Return the lines of the data below starting at the one holding "- E. Consider" and ending at the one holding "- Figure 5.4.1-1: Saturated", word for word, leaving every picture out.
:: Records supplied
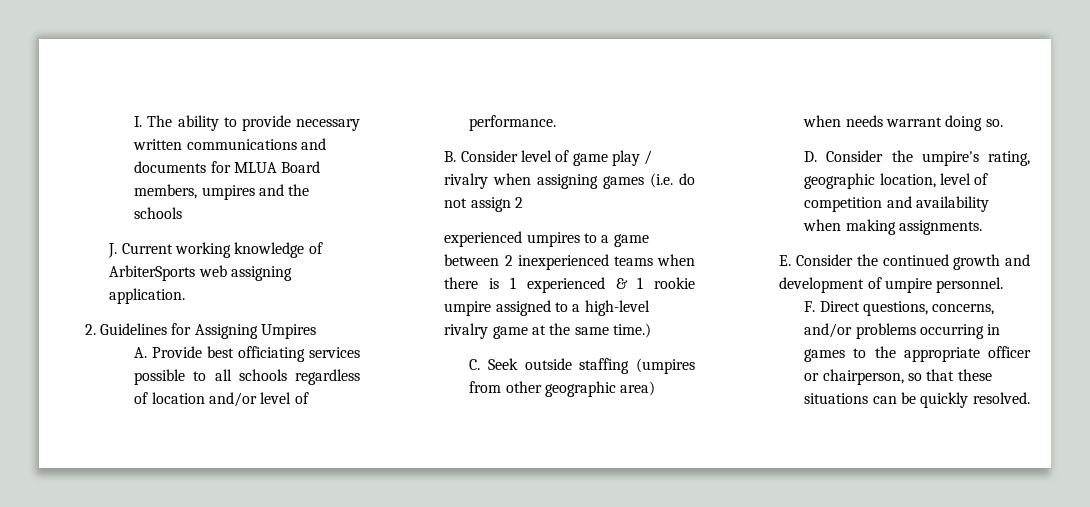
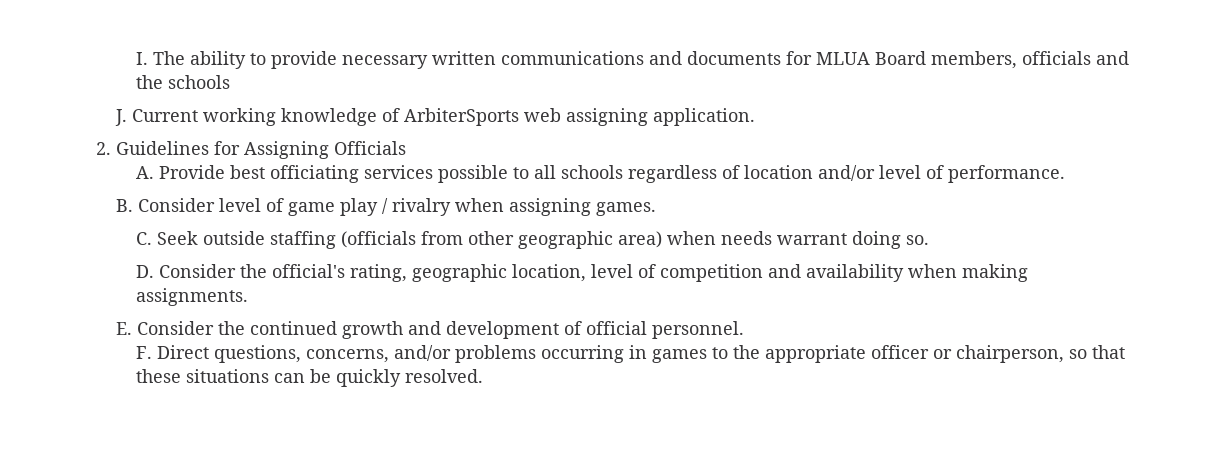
- I. The ability to provide necessary written communications and documents for MLUA Board members, umpires and the schools
+ I. The ability to provide necessary written communications and documents for MLUA Board members, officials and the schools
- 2. Guidelines for Assigning Umpires
+ 2. Guidelines for Assigning Officials
- B. Consider level of game play / rivalry when assigning games (i.e. do not assign 2
- experienced umpires to a game between 2 inexperienced teams when there is 1 experienced & 1 rookie umpire assigned to a high-level rivalry game at the same time.)
+ B. Consider level of game play / rivalry when assigning games.
- C. Seek outside staffing (umpires from other geographic area) when needs warrant doing so.
+ C. Seek outside staffing (officials from other geographic area) when needs warrant doing so.
- D. Consider the umpire's rating, geographic location, level of competition and availability when making assignments.
+ D. Consider the official's rating, geographic location, level of competition and availability when making assignments.
- E. Consider the continued growth and development of umpire personnel.
+ E. Consider the continued growth and development of official personnel.

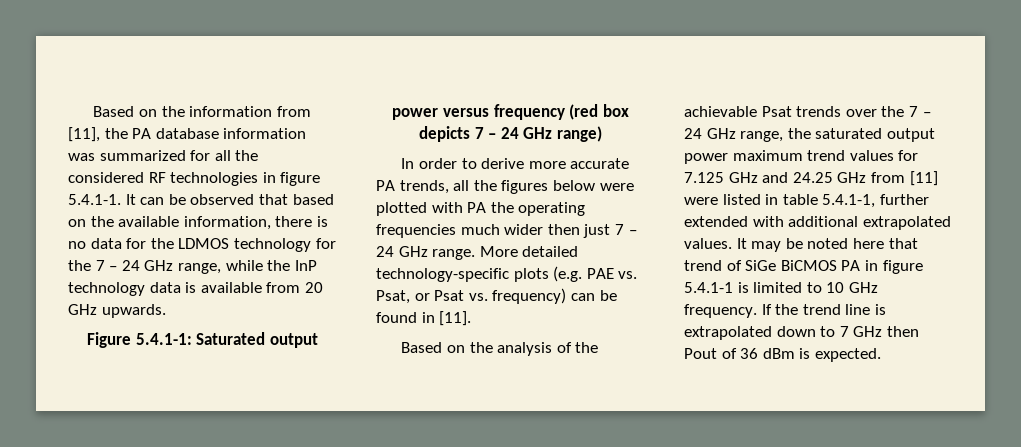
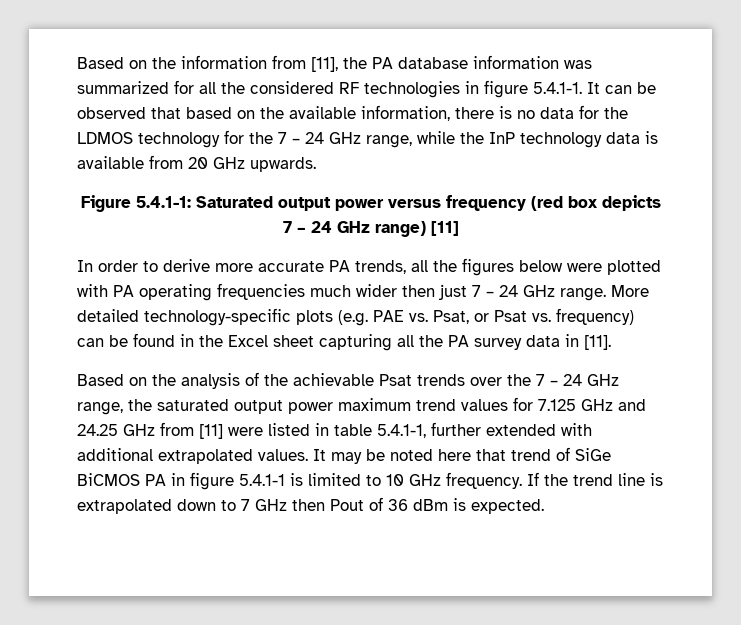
- Figure 5.4.1-1: Saturated output power versus frequency (red box depicts 7 – 24 GHz range)
+ Figure 5.4.1-1: Saturated output power versus frequency (red box depicts 7 – 24 GHz range) [11]
- In order to derive more accurate PA trends, all the figures below were plotted with PA the operating frequencies much wider then just 7 – 24 GHz range.
+ In order to derive more accurate PA trends, all the figures below were plotted with PA operating frequencies much wider then just 7 – 24 GHz range.
- More detailed technology-specific plots (e.g. PAE vs. Psat, or Psat vs. frequency) can be found in [11].
+ More detailed technology-specific plots (e.g. PAE vs. Psat, or Psat vs. frequency) can be found in the Excel sheet capturing all the PA survey data in [11].

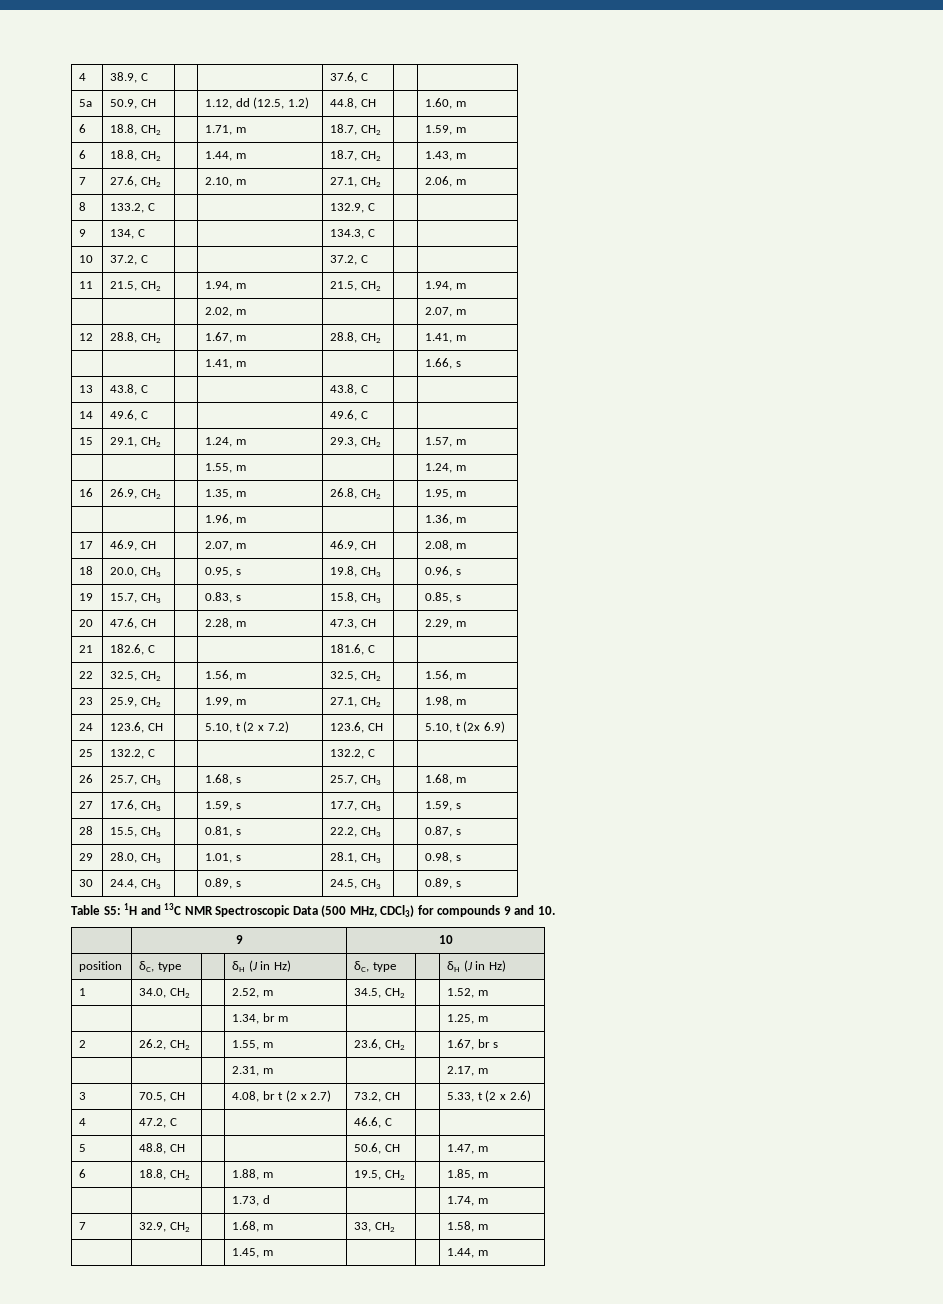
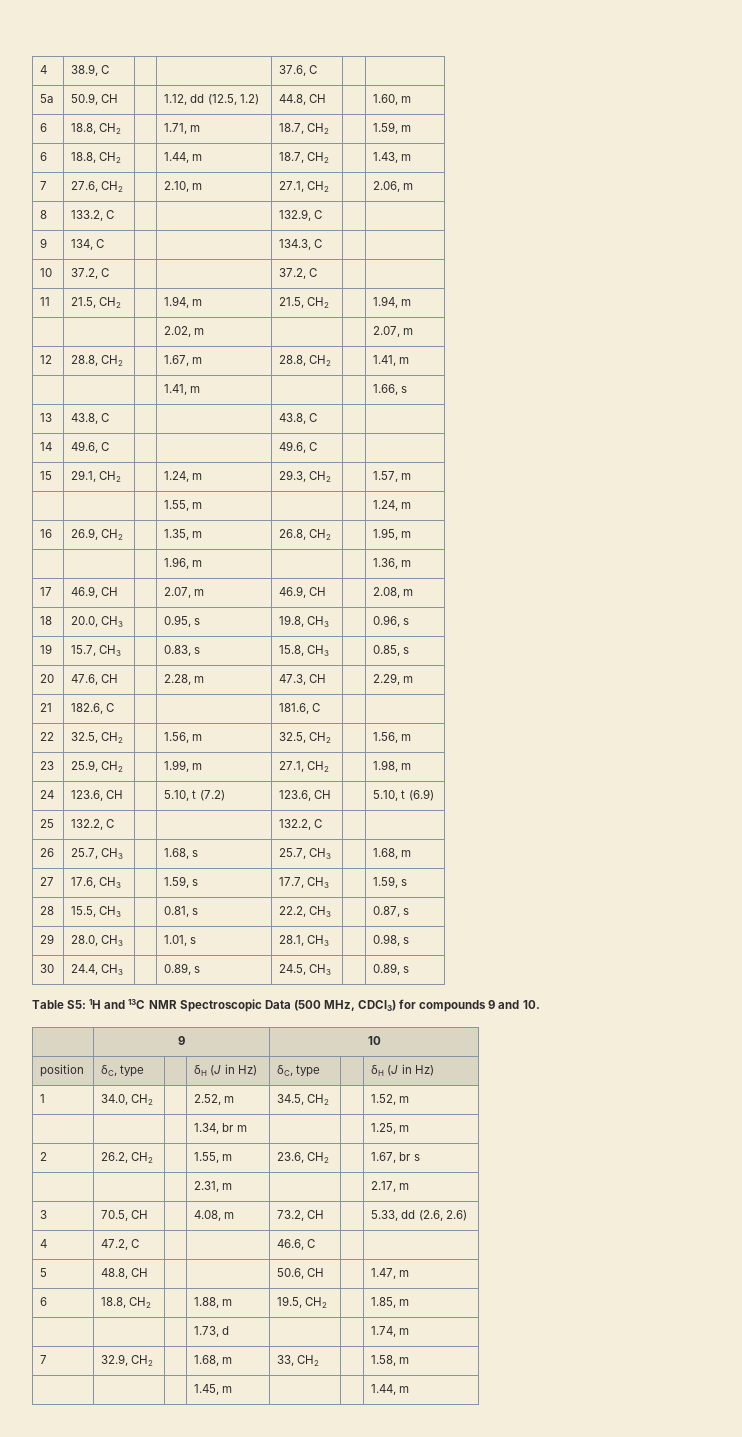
- 24 | 123.6, CH | | 5.10, t (2 x 7.2) | 123.6, CH | | 5.10, t (2x 6.9)
+ 24 | 123.6, CH | | 5.10, t (7.2) | 123.6, CH | | 5.10, t (6.9)
- 3 | 70.5, CH | | 4.08, br t (2 x 2.7) | 73.2, CH | | 5.33, t (2 x 2.6)
+ 3 | 70.5, CH | | 4.08, m | 73.2, CH | | 5.33, dd (2.6, 2.6)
::::
## Your solution
- E. Consider the continued growth and development of umpire personnel.
+ E. Consider the continued growth and development of official personnel.

- Figure 5.4.1-1: Saturated output power versus frequency (red box depicts 7 – 24 GHz range)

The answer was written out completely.